SIWA: Schema for the Integration of Web Applications 2.0

SIWA is a schema for describing how data in a web page is to be used as input for other web sites or services. Its purpose is to enable users to enrich search results with extra personalized "one click" functionality that is not offered by a content provider, for example doing a lookup of presented data in a specific database and having the results added to the original data. For users the advantage is that this may speed up navigation to related information. For content providers the advantage of supporting SIWA is that advanced users can extend the functionality of their website, without the burden of new software releases, without extra system load and without being intrusive to the provider's site. As soon as SIWA related functionality is available for one website it is also usable for other websites supporting SIWA.

The SIWA concept is explained by means of the data below and this video.

.
Title: The world as I see it
Author: Albert Einstein
Author id: DBP:Albert_Einstein
Subject: Special relativity
Location: Bern
Activate SIWA


Suppose you want to have links for these metadata types to services of your own choice using the presented metadata fields as input. This can be done by creating SIWA service integtation descriptions (SIDs) and providing these SIDs to websites supporting SIWA. These SIDs specify among others the service to be invoked and the metadata fields for which a service might be used. For the purpose of this demonstration we created a number of SIDs which can be activated by clicking on the "Activate" link above. Normally thisactivation is done automatically when a page is load. What you see is that links (») are added to the metadata fields and when clicking such link a menu of services will be shown for that metadata field. Generally the value of the metadata field is used as input for the service.
Clicking on the SIWA image will display a matrix showing which services apply to which metadata fields in the current page. Try some of the links and imagine how this might speed up your work with the services that you often really need.
Most links are "just in time" links which means there may be no results. However, one of the features of SIWA is that it can be specified to give an alert when there are actually results. In this demo implemtation alerting is done here by the red color of the link but this may vary per implementation.

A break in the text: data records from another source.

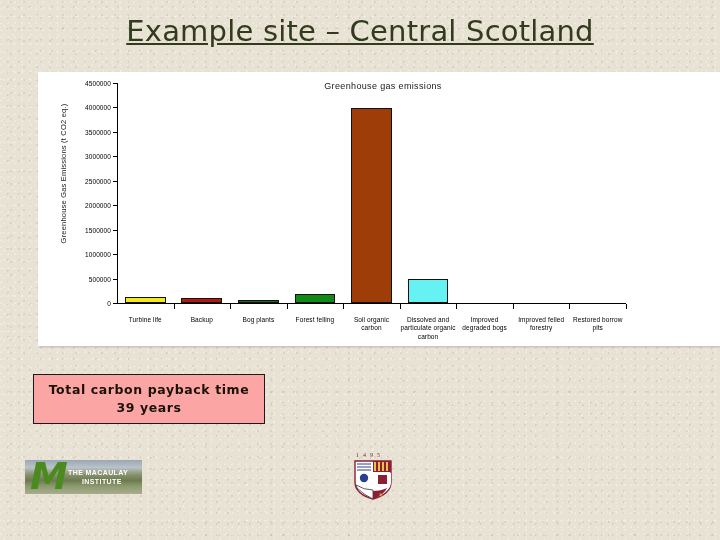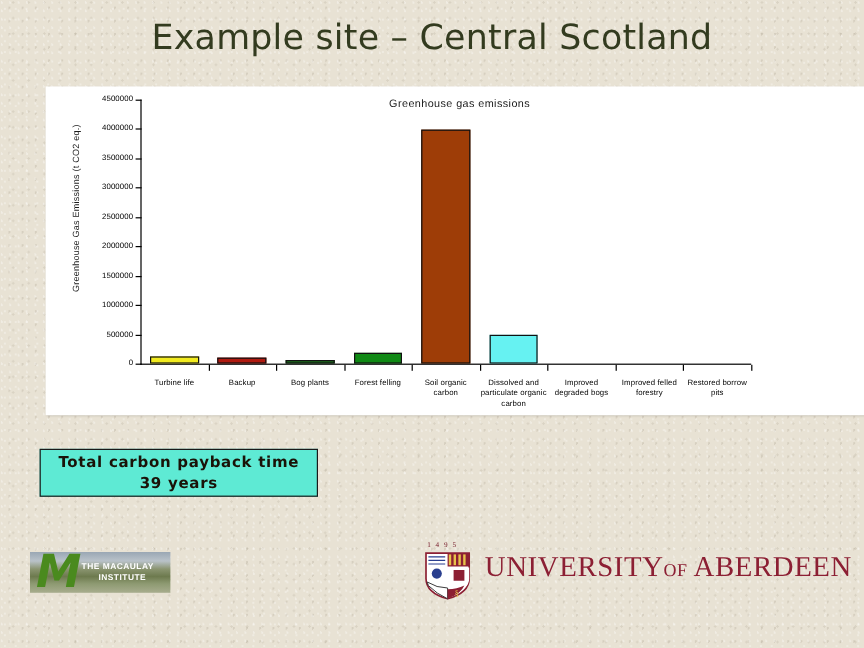"Example site – Central Scotland" .slide-title { text-decoration: none -> underline }
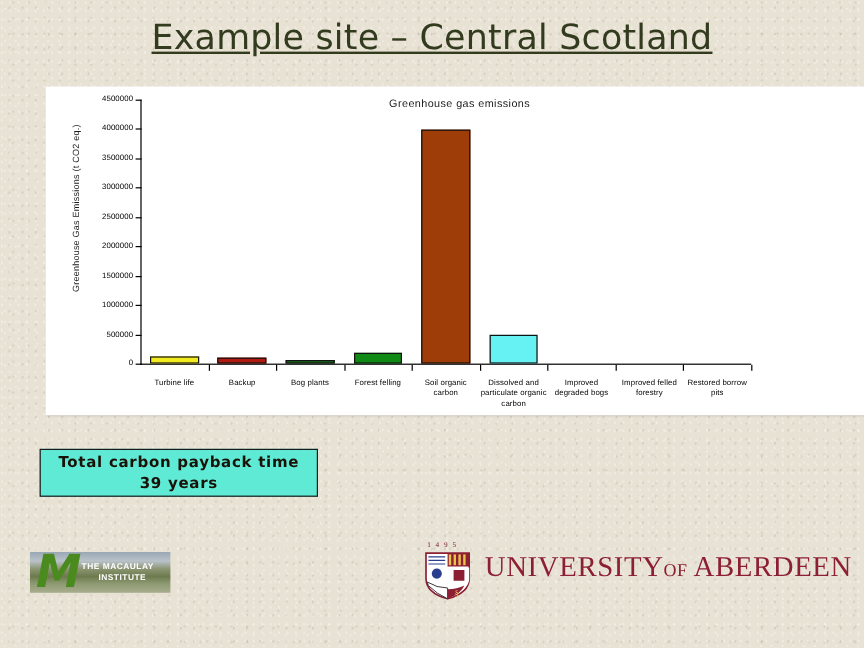"Total carbon payback time" .payback-box { background: #5eead4 -> #fca5a5; height: 40px -> 50px }
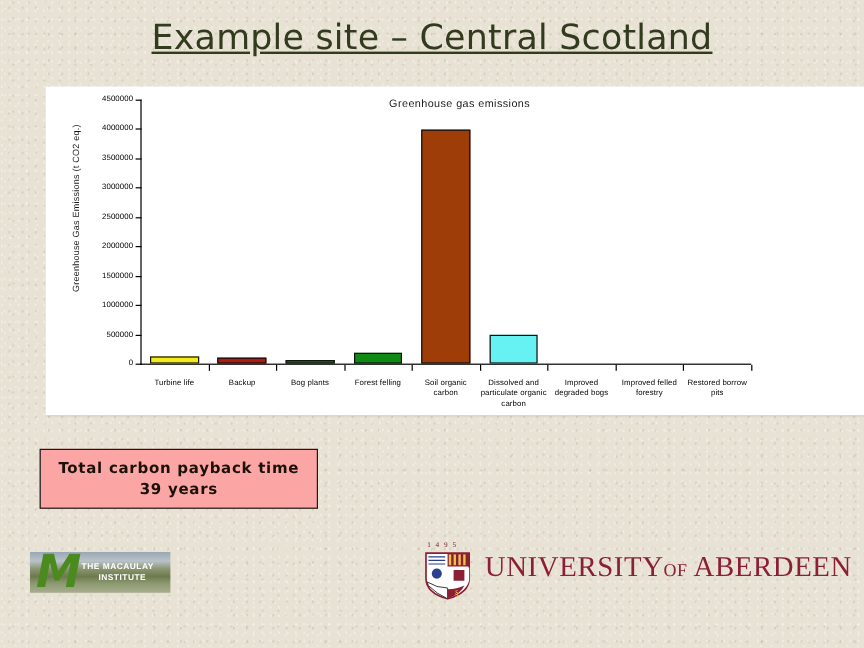"UNIVERSITYOF ABERDEEN" div.ab-name { html: <div> <span>UNIVERSITY</span><span>OF</span> <span>ABERDEEN</span> </div> -> none }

It is important to note that the services demonstrated here are just examples. Different users may want different services and probably only a few. Sites supporting SIWA will allow you to specify the location of your own SIDs and have them activated automatically. This video shows how.
By using SIWA as a standard for service integration description the same SIDs can be used for different content providers. This is demonstrated by the following links to pages from different content providers. These sample pages were modified to make them SIWA compatible and these pages are enriched using the same SIWA script and the same SIWA descriptions. The enriched links are marked by » behind the data fields but content providers supporting SIWA are expected to choose their own layout. Pay special attention to the named entity recognition service for fields like "description" demonstrating the potential of SIWA for text.

World Digital Library
The European Library
Europeana
eDepot Koninklijke Bibliotheek

A live implementation of SIWA is available in: KB research portal

Note: This is just an example of a low barrier implementation. SIWA is about the datamodel and the user involvement and not about the way SIWA support is implemented. Also the services that are used here are just examples to demonstrate the concept.


How does it work? Information for providers and advanced users

In our example implementation a SIWA script reads the service integration descriptions (SIDs) from a default location. One can specify the location of other SIDs by clicking on the SIWA image or by clicking on "Modify" in the menu of services that is presented after clicking on ». You will be prompted for the location of a SID file, which may reside on any http accessable location for example on dropbox. The location of the SID file is held in a cookie and this location may be shared with other users. Therefore unskilled users as well as content providers may benefit from the SIDs created by advanced users.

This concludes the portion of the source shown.